Look through the lines below for the word "elements", and copy every line that has it.
- Opening Delimiter -
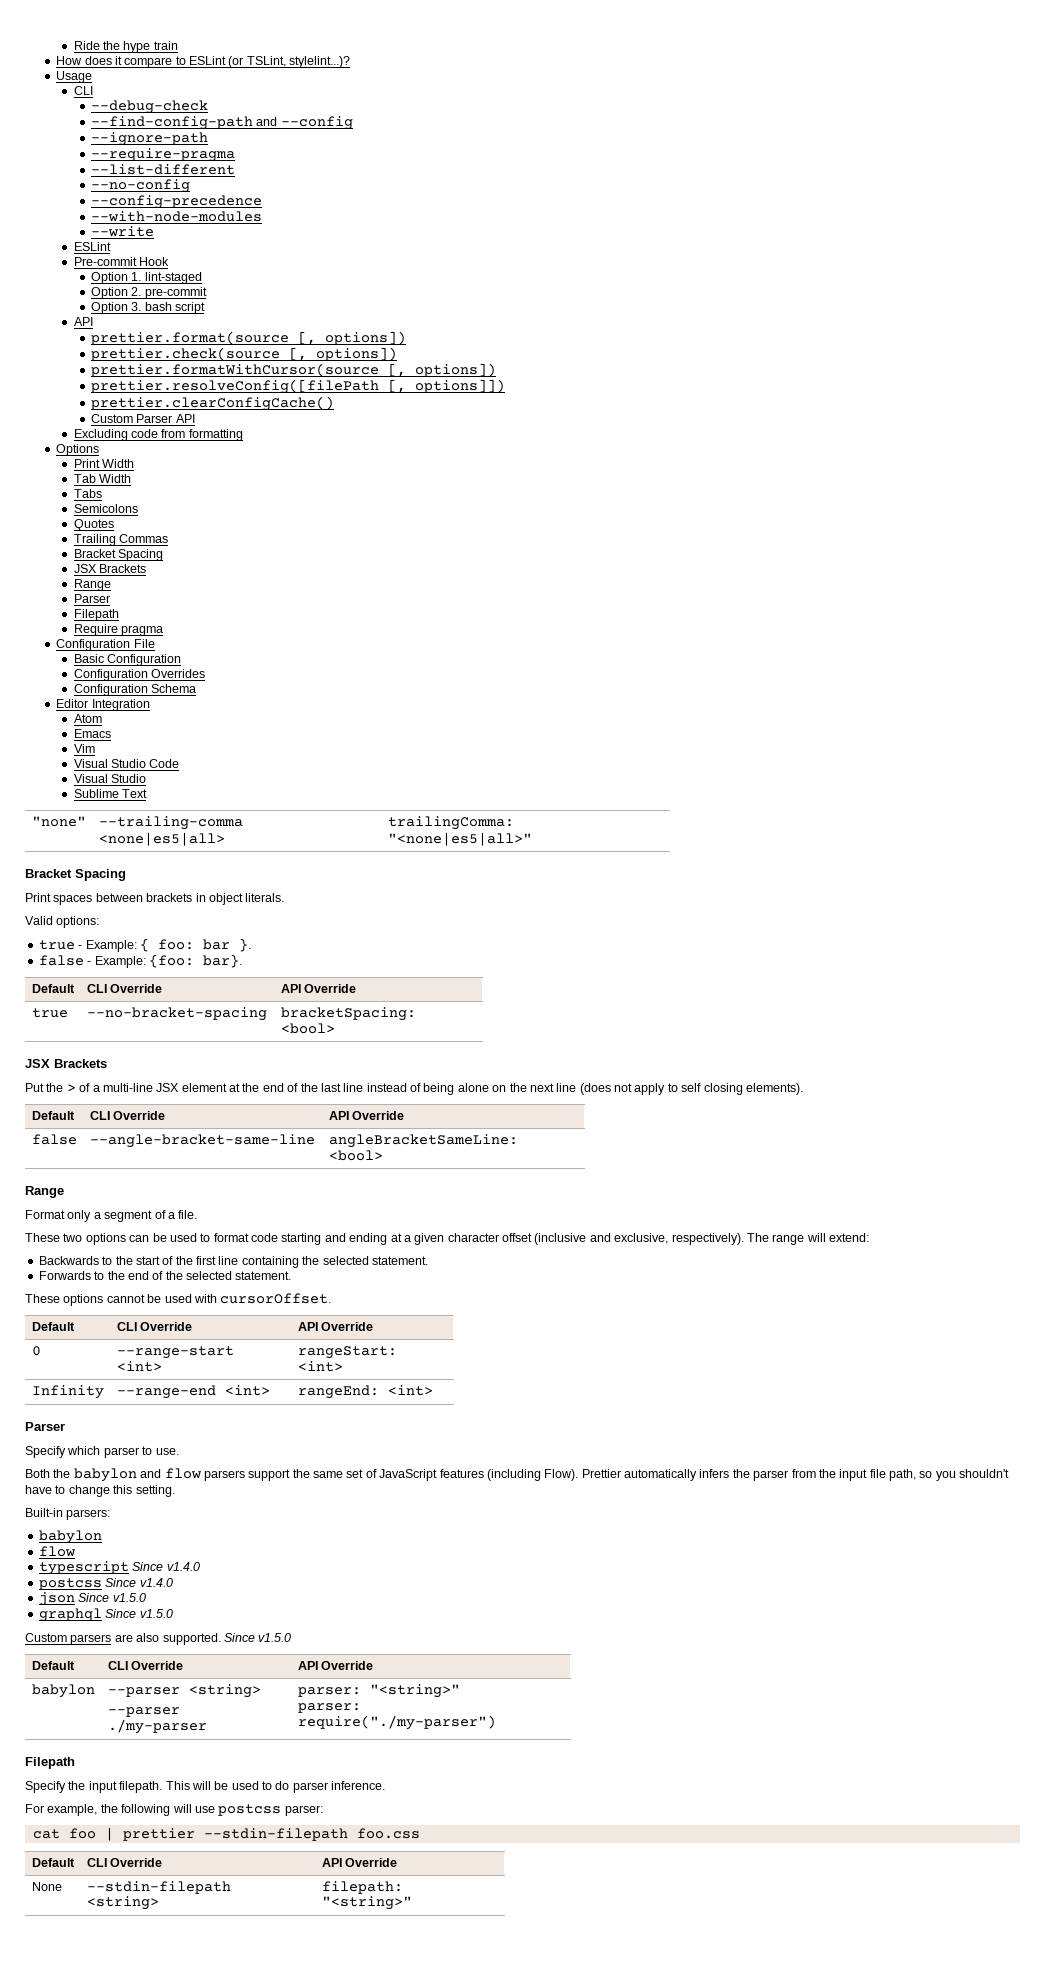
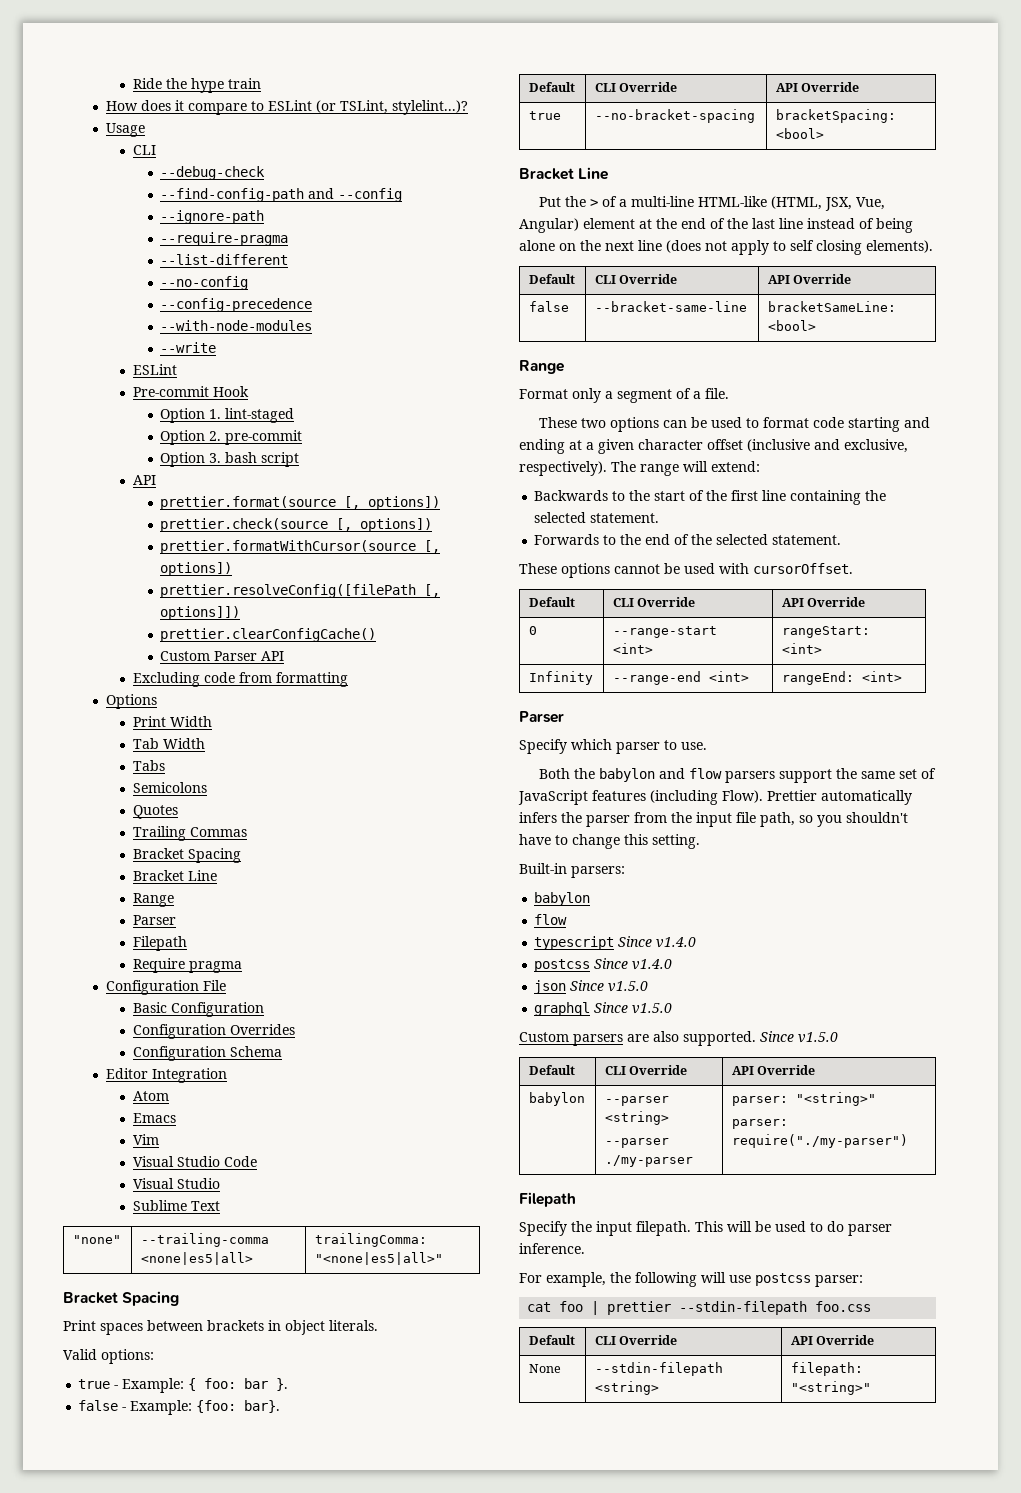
  Trailing Commas
  Bracket Spacing
- JSX Brackets
+ Bracket Line
  true | --no-bracket-spacing | bracketSpacing: <bool>
- JSX Brackets
+ Bracket Line
- Put the > of a multi-line JSX element at the end of the last line instead of being alone on the next line (does not apply to self closing elements).
+ Put the > of a multi-line HTML-like (HTML, JSX, Vue, Angular) element at the end of the last line instead of being alone on the next line (does not apply to self closing elements).
- false | --angle-bracket-same-line | angleBracketSameLine: <bool>
+ false | --bracket-same-line | bracketSameLine: <bool>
- Closing Delimiter -
**SOLUTION FOR THIS EXERCISE**:
- Put the > of a multi-line JSX element at the end of the last line instead of being alone on the next line (does not apply to self closing elements).
+ Put the > of a multi-line HTML-like (HTML, JSX, Vue, Angular) element at the end of the last line instead of being alone on the next line (does not apply to self closing elements).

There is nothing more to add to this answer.